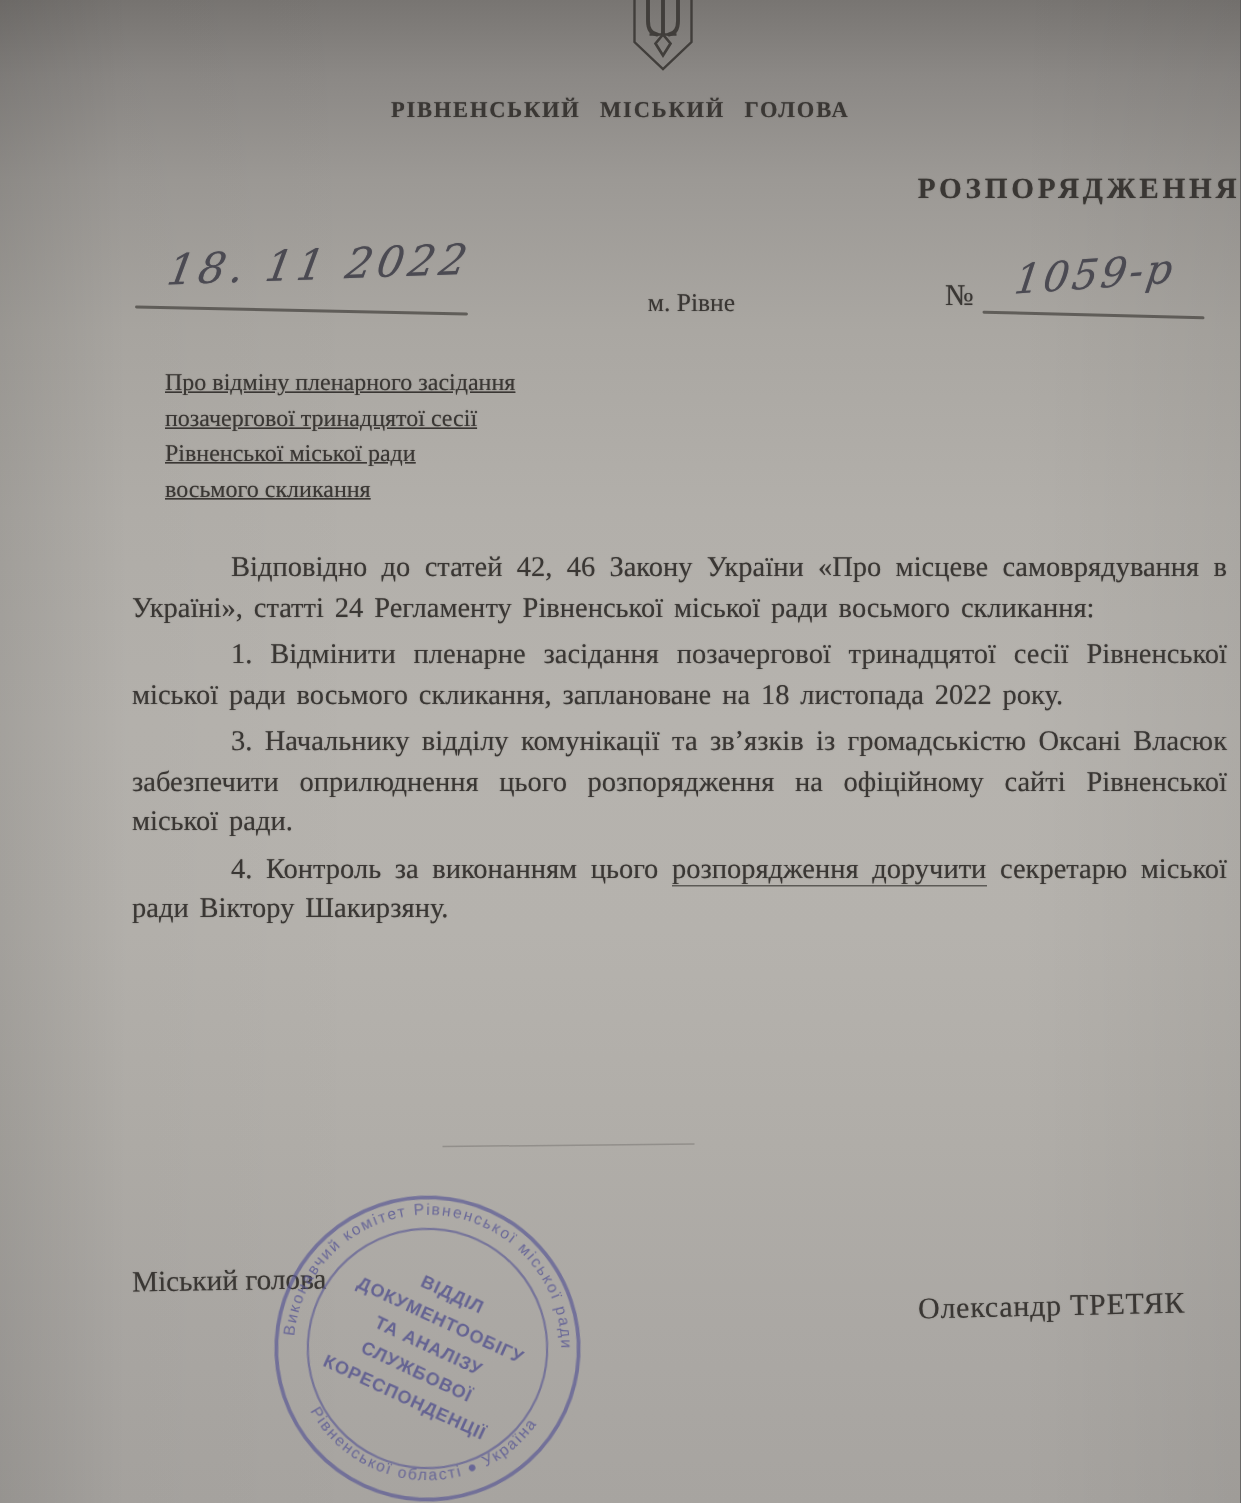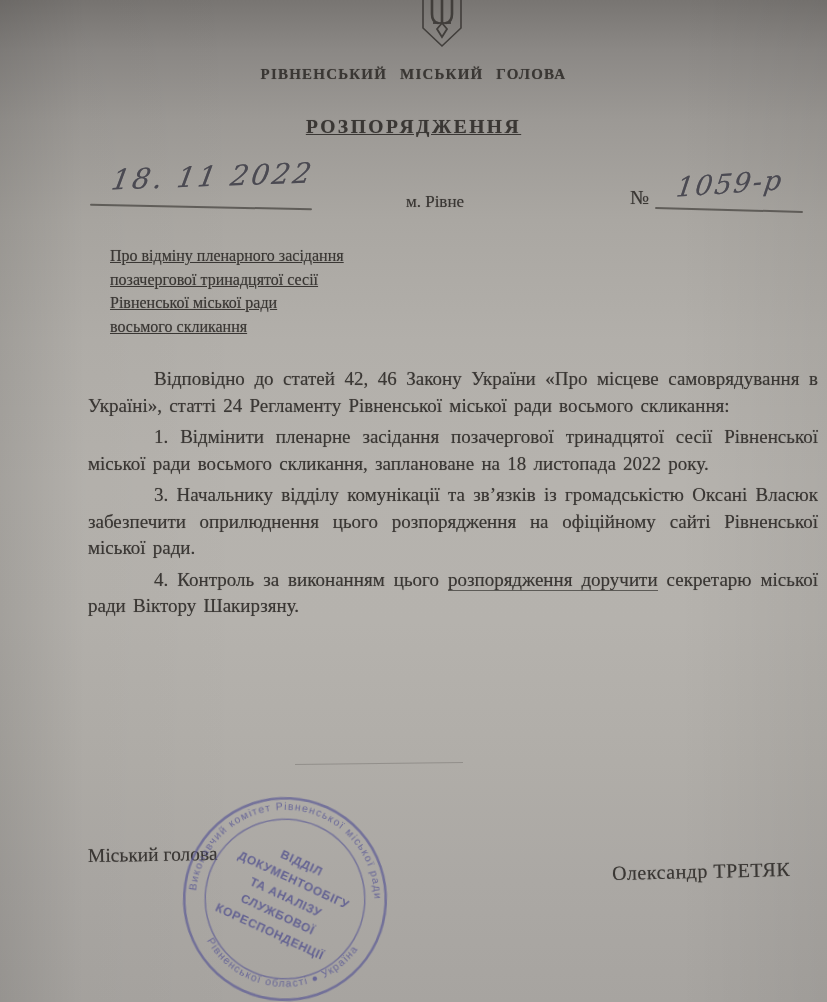--- a/index.html
+++ b/index.html
@@ -24,9 +24,8 @@
   }
   .doc-type{
     position:absolute; left:0; right:0; top:116px;
-    text-align:center; font-weight:bold; font-size:19.5px;
+    text-align:right; font-weight:bold; font-size:19.5px;
     letter-spacing:2.5px;
-    text-decoration:underline;
   }
 
   .handwriting{

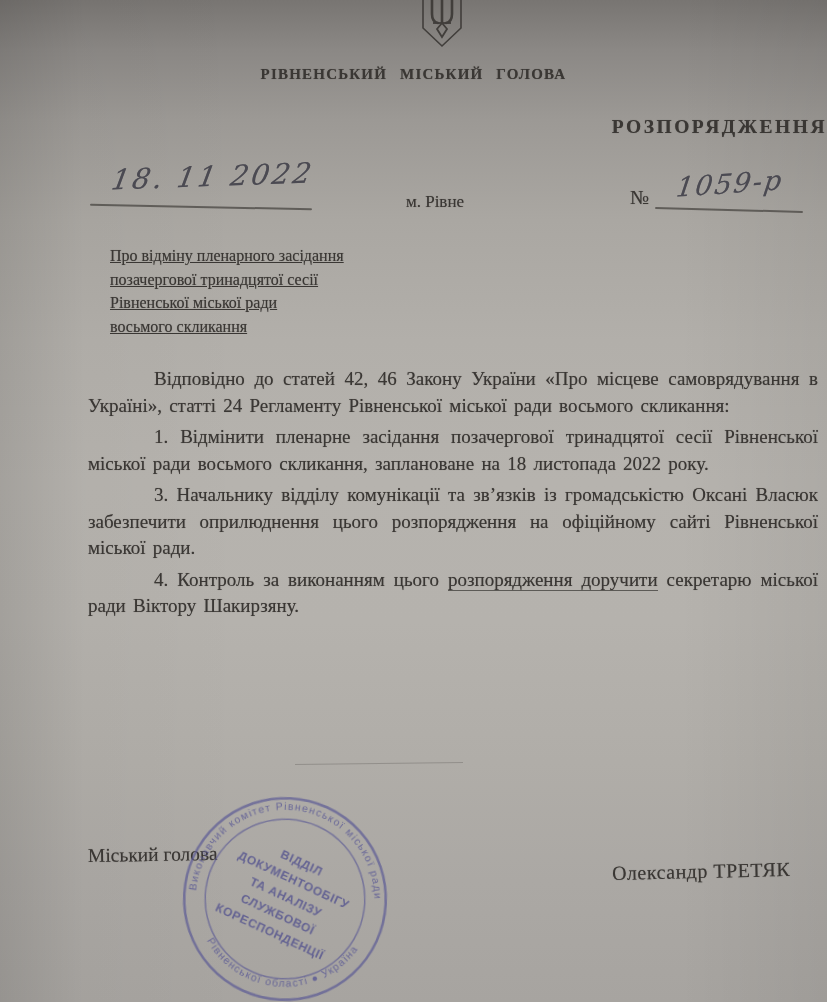--- a/index.html
+++ b/index.html
@@ -45,7 +45,7 @@
   }
   .place{
     position:absolute; left:380px; top:192px; width:110px;
-    text-align:center; font-size:17px;
+    text-align:right; font-size:17px;
   }
   .num-label{
     position:absolute; left:630px; top:186px; font-size:20px;

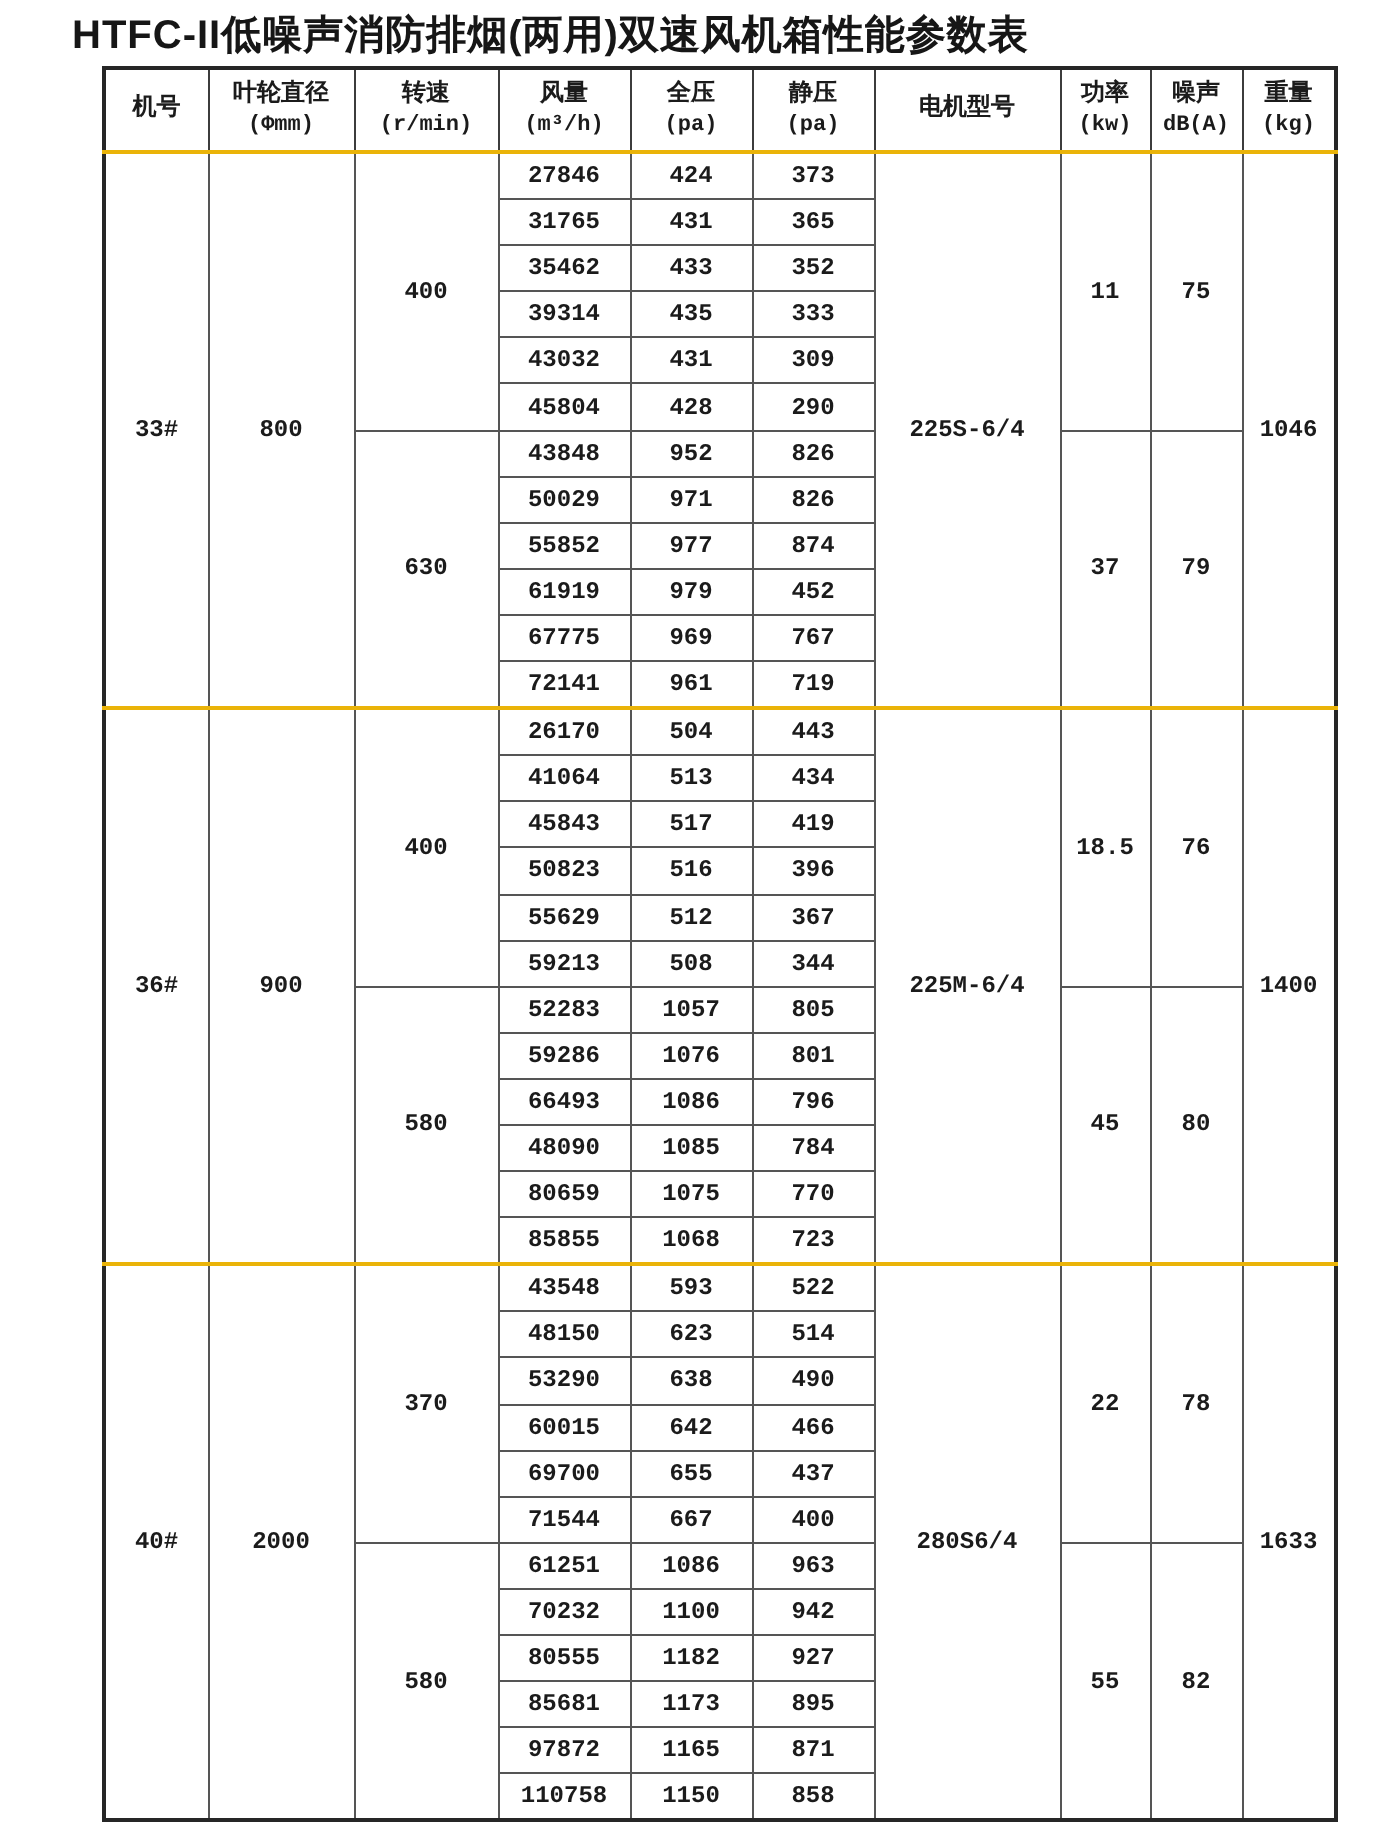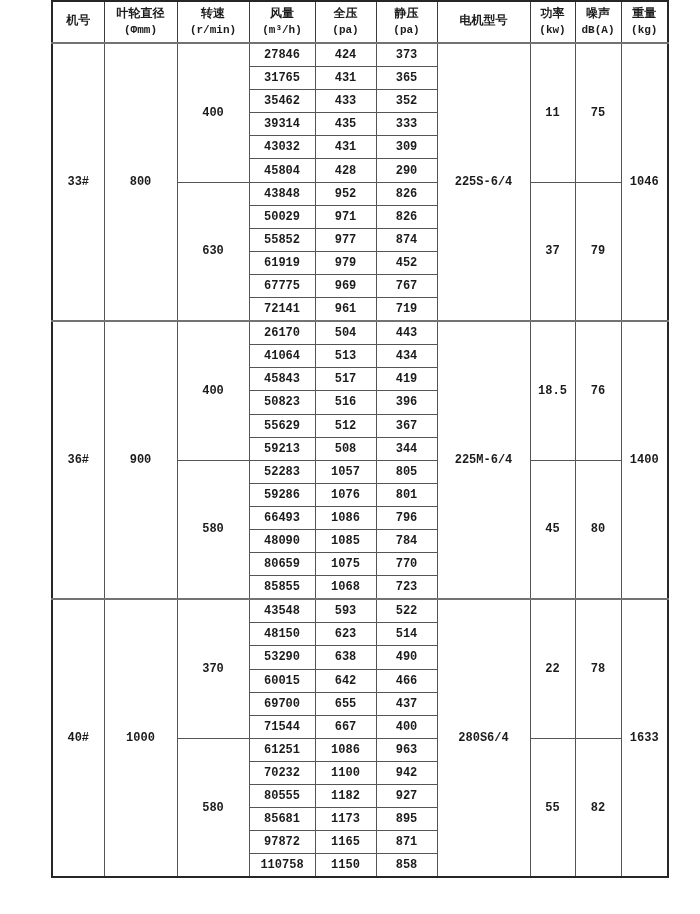--- a/index.html
+++ b/index.html
@@ -65,6 +65,7 @@
 <body>
 
 <div class="page">
+  <h1 class="title">HTFC-II低噪声消防排烟(两用)双速风机箱性能参数表</h1>
 
   <table class="spec-table">
     <colgroup>

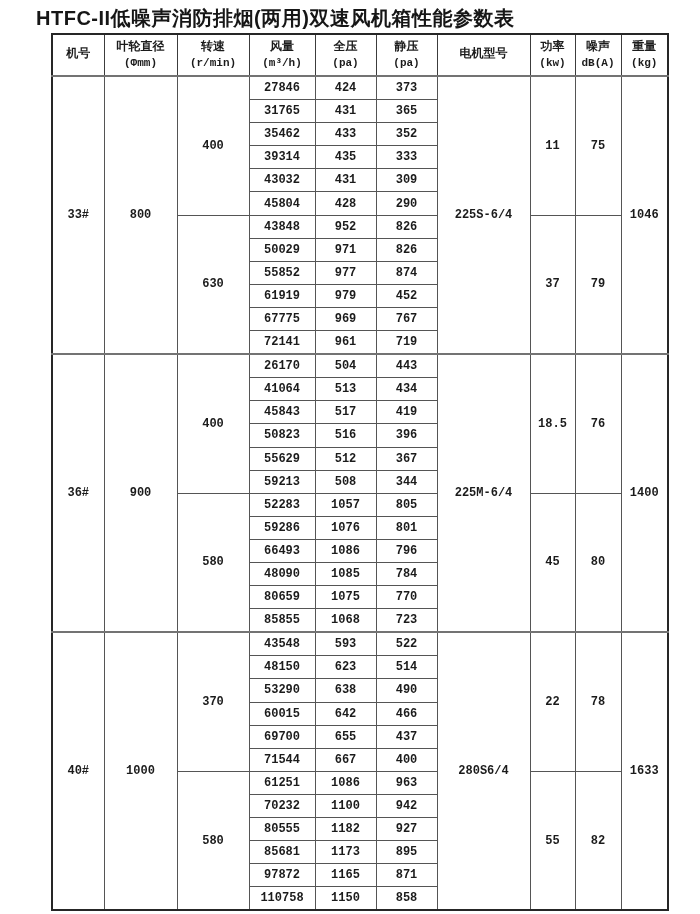--- a/index.html
+++ b/index.html
@@ -58,7 +58,7 @@
     font-size: 12px;
   }
   .spec-table tbody tr.section-start td {
-    border-top: 2px solid #737373;
+    border-top: 2px solid #eab308;
   }
 </style>
 </head>

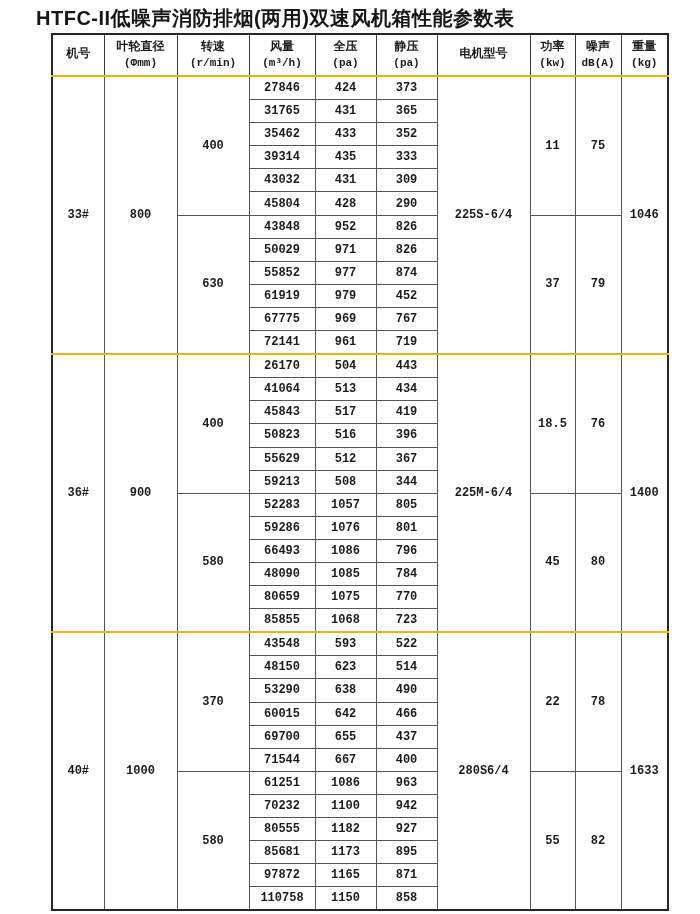--- a/index.html
+++ b/index.html
@@ -265,7 +265,7 @@
         </tr>
         <tr class="section-start">
           <td rowspan="12">40#</td>
-          <td rowspan="12">1000</td>
+          <td rowspan="12">2000</td>
           <td rowspan="6">370</td>
           <td>43548</td>
           <td>593</td>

TASK BRIEF
The expected answer is the whole listing above, copied exactly, with images excluded.

SOLUTION TO THIS PROBLEM
--- a/index.html
+++ b/index.html
@@ -24,9 +24,8 @@
   }
   .doc-type{
     position:absolute; left:0; right:0; top:116px;
-    text-align:center; font-weight:bold; font-size:19.5px;
+    text-align:right; font-weight:bold; font-size:19.5px;
     letter-spacing:2.5px;
-    text-decoration:underline;
   }
 
   .handwriting{

--- a/index.html
+++ b/index.html
@@ -45,7 +45,7 @@
   }
   .place{
     position:absolute; left:380px; top:192px; width:110px;
-    text-align:center; font-size:17px;
+    text-align:right; font-size:17px;
   }
   .num-label{
     position:absolute; left:630px; top:186px; font-size:20px;

--- a/index.html
+++ b/index.html
@@ -65,6 +65,7 @@
 <body>
 
 <div class="page">
+  <h1 class="title">HTFC-II低噪声消防排烟(两用)双速风机箱性能参数表</h1>
 
   <table class="spec-table">
     <colgroup>

--- a/index.html
+++ b/index.html
@@ -58,7 +58,7 @@
     font-size: 12px;
   }
   .spec-table tbody tr.section-start td {
-    border-top: 2px solid #737373;
+    border-top: 2px solid #eab308;
   }
 </style>
 </head>

--- a/index.html
+++ b/index.html
@@ -265,7 +265,7 @@
         </tr>
         <tr class="section-start">
           <td rowspan="12">40#</td>
-          <td rowspan="12">1000</td>
+          <td rowspan="12">2000</td>
           <td rowspan="6">370</td>
           <td>43548</td>
           <td>593</td>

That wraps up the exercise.